What is being asked :: The stretch wanted below opens at the line containing "(2024) 436 29" and closes at the line containing "(2023) 736 19". Please return it exactly, with no other lines.

Records supplied ::
----

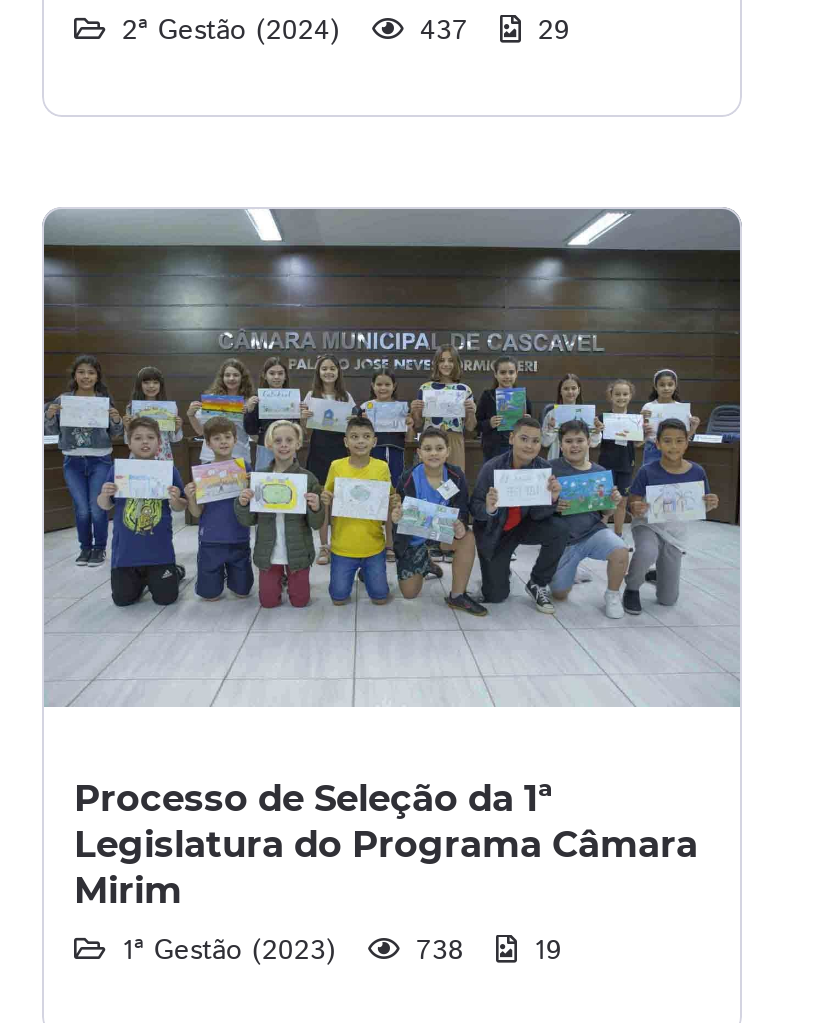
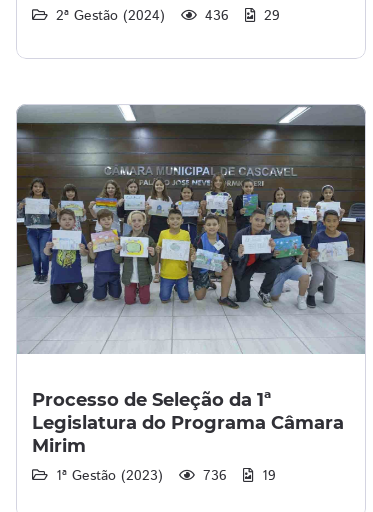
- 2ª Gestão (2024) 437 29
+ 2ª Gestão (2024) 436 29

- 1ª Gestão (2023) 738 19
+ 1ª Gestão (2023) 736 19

----

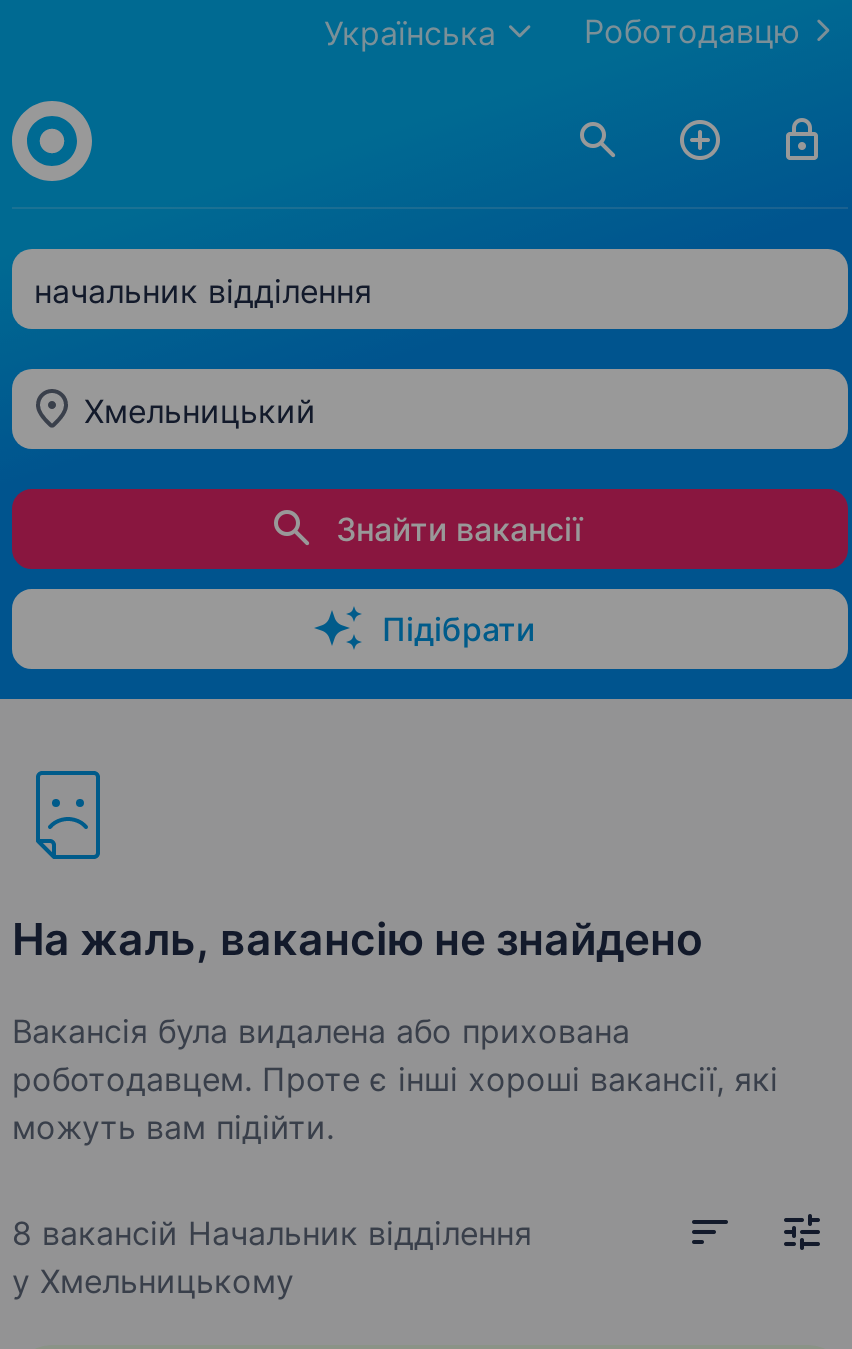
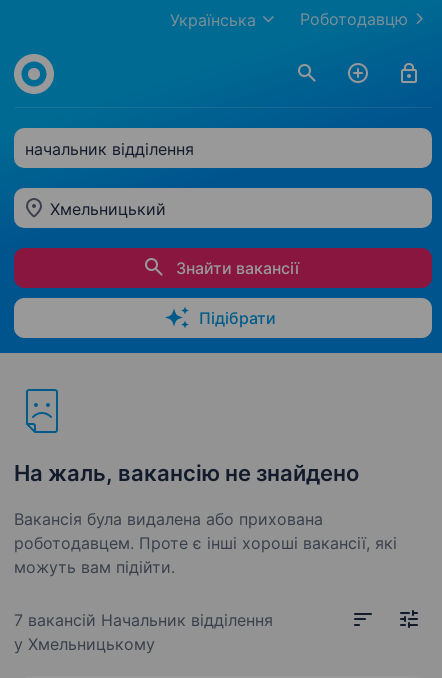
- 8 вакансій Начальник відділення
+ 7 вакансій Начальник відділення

----

Exercise answer ::
+ 2ª Gestão (2024) 436 29

- 1ª Gestão (2023) 738 19
+ 1ª Gestão (2023) 736 19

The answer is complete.